A look at who's being left behind in the 'Race for Results'

An important new report from the Annie E. Casey Foundation highlights the widening gap in opportunity between white and children of color. The report, called "Race for Results," created a new index that uses 12 educational, health, and economic factors to rank how children from major racial and ethnic groups fare in every state.

The report points out that last year, for the first time, more children of color were born in the United States than white children. According to Census Bureau projections, by 2018, children of color will represent a majority of children.

"It is clear that children of color—especially African-Americans, American Indians, and Latinos—are in serious trouble in numerous issue areas and in nearly every region of the country," the report says. "Our nation cannot afford to leave this talent behind in hopes that these problems will remedy themselves."
The report points to unequal access to community resources, good schools, and safe neighborhoods as contributing factors to persistent achievement gaps and health disparities. Many of those problems are rooted in intentional policies from the past, such as Jim Crow laws, that take focused and intentional efforts to undo, the report says. 
American Indian children in South Dakota had the lowest index score of any group in any state—185 out of a possible score of 1,000, the report says.

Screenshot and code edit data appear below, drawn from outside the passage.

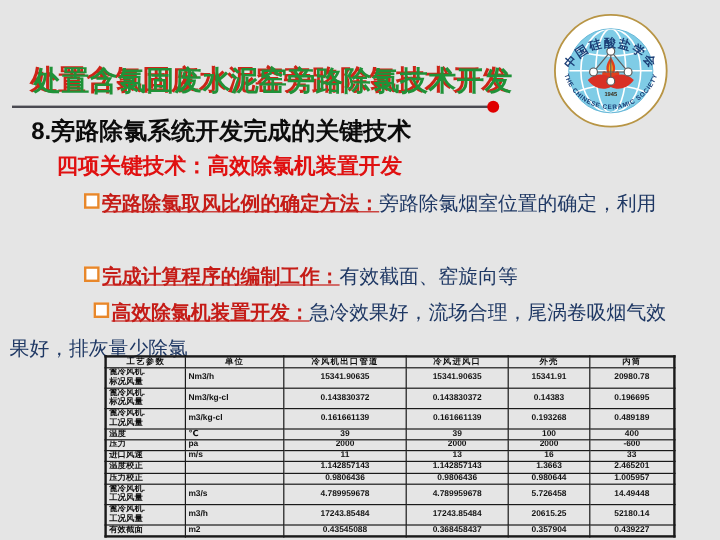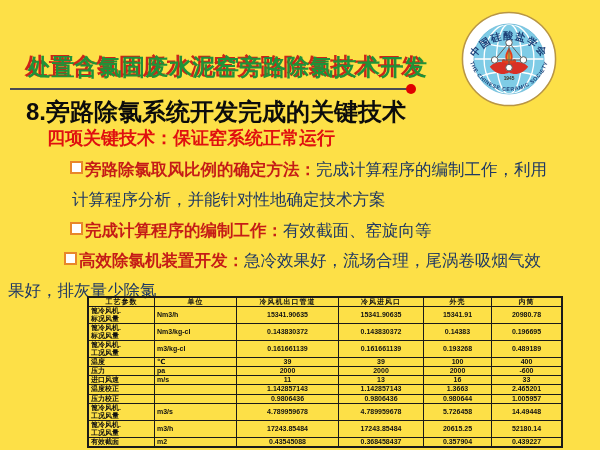--- a/index.html
+++ b/index.html
@@ -1,52 +1,52 @@
 <!DOCTYPE html>
 <html><head>
 <meta charset="utf-8">
 <style>
   html,body{margin:0;padding:0;}
   body{
     width:600px;height:450px;background:#ffffff;overflow:hidden;
     font-family:"Liberation Sans","DejaVu Sans",sans-serif;
   }
-  .slide{position:relative;width:600px;height:450px;background:#fde047;}
+  .slide{position:relative;width:600px;height:450px;background:#e5e5e5;}
 
   .title{
     position:absolute;left:28px;top:52px;
     font-size:23px;font-weight:bold;letter-spacing:0.5px;
     color:#1f9238;
     text-shadow:-3px -1px 0 #cd2418;
     white-space:nowrap;
   }
   .divider{
     position:absolute;left:10px;top:88px;width:398px;height:0;
     border-top:2px solid #4a4a52;
   }
   .divider-dot{
     position:absolute;left:406px;top:84px;width:10px;height:10px;
     border-radius:50%;background:#e00000;
   }
   .subtitle{
     position:absolute;left:26px;top:96px;
-    font-size:24px;font-weight:bold;color:#0c0c0c;white-space:nowrap;
+    font-size:20px;font-weight:bold;color:#0c0c0c;white-space:nowrap;
   }
   .keyline{
     position:absolute;left:47px;top:126px;
     font-size:18px;font-weight:bold;color:#e01010;white-space:nowrap;
   }
 
   .bline{position:absolute;font-size:16.5px;white-space:nowrap;}
   .sq{
     display:inline-block;width:9px;height:9px;
     border:2.5px solid #e8872a;background:#fff;
     margin-right:2px;transform:translateY(-1px);
   }
-  .kw{color:#c51c17;font-weight:bold;}
+  .kw{color:#c51c17;font-weight:bold;text-decoration:underline;}
   .bt{color:#1f3864;}
 
   table.param-table{
     position:absolute;left:87px;top:296px;width:455px;
     border-collapse:collapse;table-layout:fixed;
     border:2px solid #1a1a1a;
     font-family:"Liberation Sans","DejaVu Sans",sans-serif;
     font-size:7px;font-weight:bold;color:#111;line-height:1.15;
   }
   table.param-table th,table.param-table td{
@@ -110,34 +110,31 @@
     <text x="0" y="21.5" text-anchor="middle" font-size="5" font-weight="bold" fill="#3a2d1a">1945</text>
     <text font-size="10.5" font-weight="bold" fill="#1c3f77" letter-spacing="1.5">
       <textPath href="#arcTop" startOffset="50%" text-anchor="middle">中国硅酸盐学会</textPath>
     </text>
     <text font-size="5.6" font-weight="bold" fill="#1c3f77" letter-spacing="0.6">
       <textPath href="#arcBottom" startOffset="50%" text-anchor="middle">THE CHINESE CERAMIC SOCIETY</textPath>
     </text>
   </svg>
 
   <div class="subtitle">8.旁路除氯系统开发完成的关键技术</div>
-  <div class="keyline">四项关键技术：保证窑系统正常运行</div>
+  <div class="keyline">四项关键技术：高效除氯机装置开发</div>
 
   <div class="bline" style="left:70px;top:159px;">
-    <span class="sq"></span><span class="kw">旁路除氯取风比例的确定方法：</span><span class="bt">完成计算程序的编制工作，利用</span>
-  </div>
-  <div class="bline" style="left:72px;top:189px;">
-    <span class="bt">计算程序分析，并能针对性地确定技术方案</span>
+    <span class="sq"></span><span class="kw">旁路除氯取风比例的确定方法：</span><span class="bt">旁路除氯烟室位置的确定，利用</span>
   </div>
 
   <div class="bline" style="left:70px;top:220px;">
     <span class="sq"></span><span class="kw">完成计算程序的编制工作：</span><span class="bt">有效截面、窑旋向等</span>
   </div>
 
-  <div class="bline" style="left:64px;top:250px;text-align:right;">
+  <div class="bline" style="left:78px;top:250px;text-align:right;">
     <span class="sq"></span><span class="kw">高效除氯机装置开发：</span><span class="bt">急冷效果好，流场合理，尾涡卷吸烟气效</span>
   </div>
   <div class="bline" style="left:8px;top:280px;">
     <span class="bt">果好，排灰量少除氯</span>
   </div>
 
   <table class="param-table">
       <thead>
         <tr>
           <th>工艺参数</th>

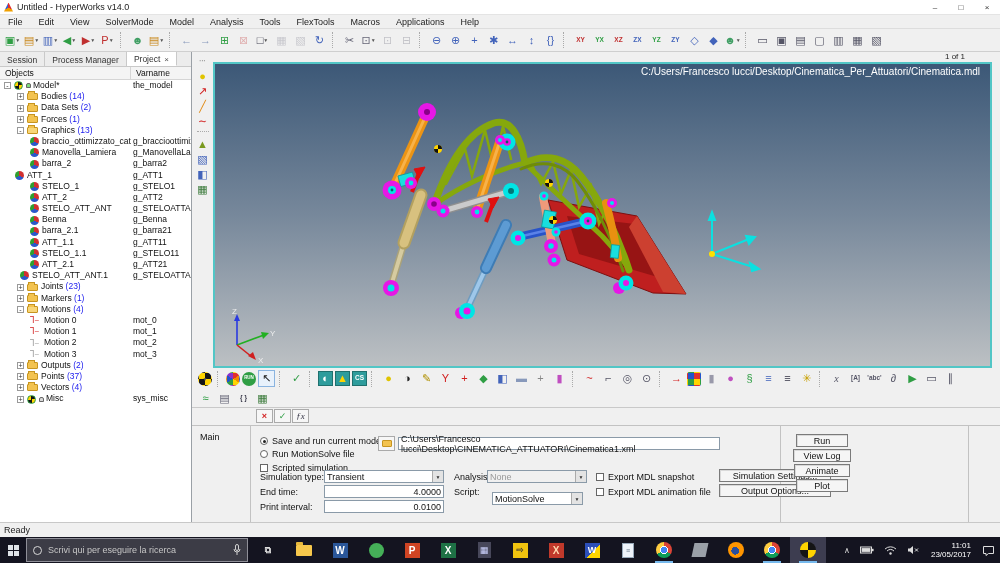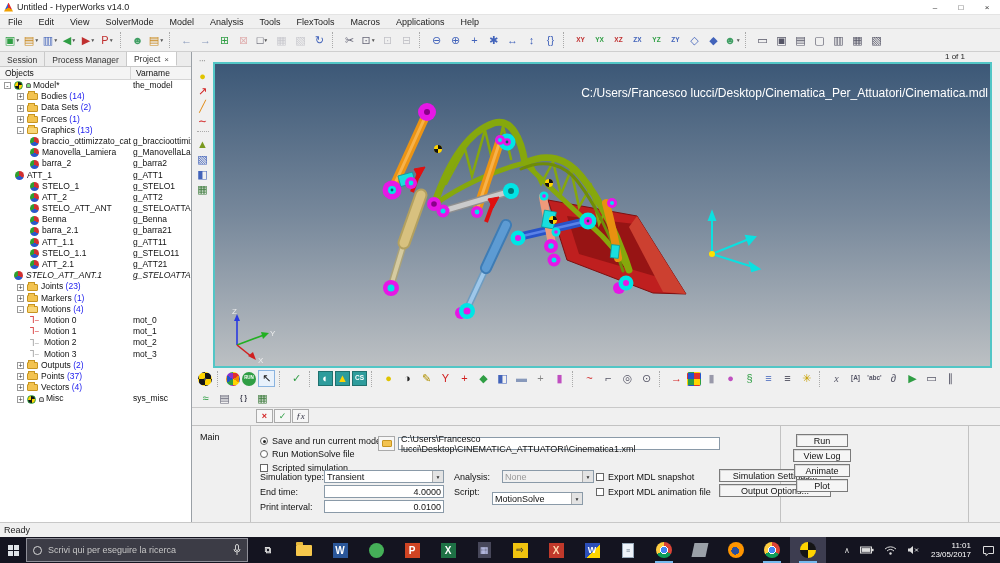--- a/index.html
+++ b/index.html
@@ -79,21 +79,21 @@
     margin-right:2px;vertical-align:middle;}
   .lock.g{background:#7ddc7d;}
   .lock.y{background:#d8d8d8;}
   .cnt{color:#1a1aee;}
   .tvar{position:absolute;left:133px;color:#111;}
   
   .vstrip{position:absolute;left:213px;top:52px;width:787px;height:10px;background:#f0f0f0;font-size:8px;}
   .pageind{position:absolute;right:35px;top:0;color:#222;}
   .viewport{position:absolute;left:213px;top:62px;width:779px;height:306px;
     border:2px solid #52c6c6;background:#3d5878;}
-  .vp-path{position:absolute;top:2px;right:2px;color:#fff;font-size:12px;z-index:5;margin-top:20px;}
+  .vp-path{position:absolute;top:2px;right:10px;color:#fff;font-size:10px;z-index:5;}
   
   .btoolbar-a{position:absolute;left:192px;top:368px;width:808px;height:21px;background:#f0f0f0;
     display:flex;align-items:center;padding-left:4px;}
   .btoolbar-b{position:absolute;left:192px;top:389px;width:808px;height:19px;background:#f0f0f0;
     border-bottom:1px solid #c9c9c9;display:flex;align-items:center;padding-left:4px;}
   .panel{position:absolute;left:192px;top:408px;width:808px;height:114px;background:#f0f0f0;}
   .panel .hline{position:absolute;left:0;right:0;top:17px;border-top:1px solid #c2c2c2;}
   .panel .vline1{position:absolute;left:58px;top:17px;bottom:0;border-left:1px solid #c2c2c2;}
   .panel .vline2{position:absolute;left:588px;top:17px;bottom:0;border-left:1px solid #c2c2c2;}
   .panel .vline3{position:absolute;left:776px;top:17px;bottom:0;border-left:1px solid #c2c2c2;}
@@ -368,21 +368,21 @@
         <div class="trow" style="padding-left: 30px;"><span class="ti graphic"></span><span>barra_2</span><span class="tvar">g_barra2</span></div>
         <div class="trow" style="padding-left: 15px;"><span class="ti graphic"></span><span>ATT_1</span><span class="tvar">g_ATT1</span></div>
         <div class="trow" style="padding-left: 30px;"><span class="ti graphic"></span><span>STELO_1</span><span class="tvar">g_STELO1</span></div>
         <div class="trow" style="padding-left: 30px;"><span class="ti graphic"></span><span>ATT_2</span><span class="tvar">g_ATT2</span></div>
         <div class="trow" style="padding-left: 30px;"><span class="ti graphic"></span><span>STELO_ATT_ANT</span><span class="tvar">g_STELOATTAN</span></div>
         <div class="trow" style="padding-left: 30px;"><span class="ti graphic"></span><span>Benna</span><span class="tvar">g_Benna</span></div>
         <div class="trow" style="padding-left: 30px;"><span class="ti graphic"></span><span>barra_2.1</span><span class="tvar">g_barra21</span></div>
         <div class="trow" style="padding-left: 30px;"><span class="ti graphic"></span><span>ATT_1.1</span><span class="tvar">g_ATT11</span></div>
         <div class="trow" style="padding-left: 30px;"><span class="ti graphic"></span><span>STELO_1.1</span><span class="tvar">g_STELO11</span></div>
         <div class="trow" style="padding-left: 30px;"><span class="ti graphic"></span><span>ATT_2.1</span><span class="tvar">g_ATT21</span></div>
-        <div class="trow" style="padding-left: 14px; font-style: italic;"><span class="ti graphic"></span><span>STELO_ATT_ANT.1</span><span class="tvar">g_STELOATTAN</span></div>
+        <div class="trow" style="padding-left: 20px;"><span class="ti graphic"></span><span>STELO_ATT_ANT.1</span><span class="tvar">g_STELOATTAN</span></div>
         <div class="trow" style="padding-left: 17px;"><span class="exp">+</span><span class="ti folder"></span><span>Joints</span><span class="cnt"> (23)</span></div>
         <div class="trow" style="padding-left: 17px;"><span class="exp">+</span><span class="ti folder"></span><span>Markers</span><span class="cnt"> (1)</span></div>
         <div class="trow" style="padding-left: 17px;"><span class="exp">-</span><span class="ti folder-open"></span><span>Motions</span><span class="cnt"> (4)</span></div>
         <div class="trow" style="padding-left: 30px;"><span class="ti motion-red"></span><span>Motion 0</span><span class="tvar">mot_0</span></div>
         <div class="trow" style="padding-left: 30px;"><span class="ti motion-red"></span><span>Motion 1</span><span class="tvar">mot_1</span></div>
         <div class="trow" style="padding-left: 30px;"><span class="ti motion-gray"></span><span>Motion 2</span><span class="tvar">mot_2</span></div>
         <div class="trow" style="padding-left: 30px;"><span class="ti motion-gray"></span><span>Motion 3</span><span class="tvar">mot_3</span></div>
         <div class="trow" style="padding-left: 17px;"><span class="exp">+</span><span class="ti folder"></span><span>Outputs</span><span class="cnt"> (2)</span></div>
         <div class="trow" style="padding-left: 17px;"><span class="exp">+</span><span class="ti folder"></span><span>Points</span><span class="cnt"> (37)</span></div>
         <div class="trow" style="padding-left: 17px;"><span class="exp">+</span><span class="ti folder"></span><span>Vectors</span><span class="cnt"> (4)</span></div>
@@ -747,21 +747,21 @@
         <span class="f"></span>
       </div>
     <div class="field" style="left:206px;top:29px;width:322px;">C:\Users\Francesco lucci\Desktop\CINEMATICA_ATTUATORI\Cinematica1.xml</div>
 
     <div class="flabel" style="left:68px;top:64px;">Simulation type:</div>
     <div class="sel" style="left:132px;top:62px;width:120px;">
       <span class="val">Transient</span>
         <span class="ar">▼</span>
     </div>
     <div class="flabel" style="left:262px;top:64px;">Analysis:</div>
-    <div class="sel dis" style="left:310px;top:62px;width:92px;">
+    <div class="sel dis" style="left:295px;top:62px;width:100px;">
       <span class="val">None</span>
         <span class="ar">▼</span>
     </div>
     <div class="chk" style="left:404px;top:64px;">
       <span class="cb"></span>
         <span>Export MDL snapshot</span>
     </div>
     <div class="pbtn" style="left:527px;top:61px;width:112px;">Simulation Settings...</div>
 
     <div class="flabel" style="left:68px;top:79px;">End time:</div>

Race for Results is heavy on good demographic data but light on these very same "focused and intentional efforts" or recommendations for action, including any explicit policy recommendations. There's not even a mention of the impact of No Child Left Behind or Race To The Top on the position of minority students. Not a word about so-called "choice" strategies such as vouchers or the rapid expansion of privately-run charter schools as possible drivers of racial re-segregation.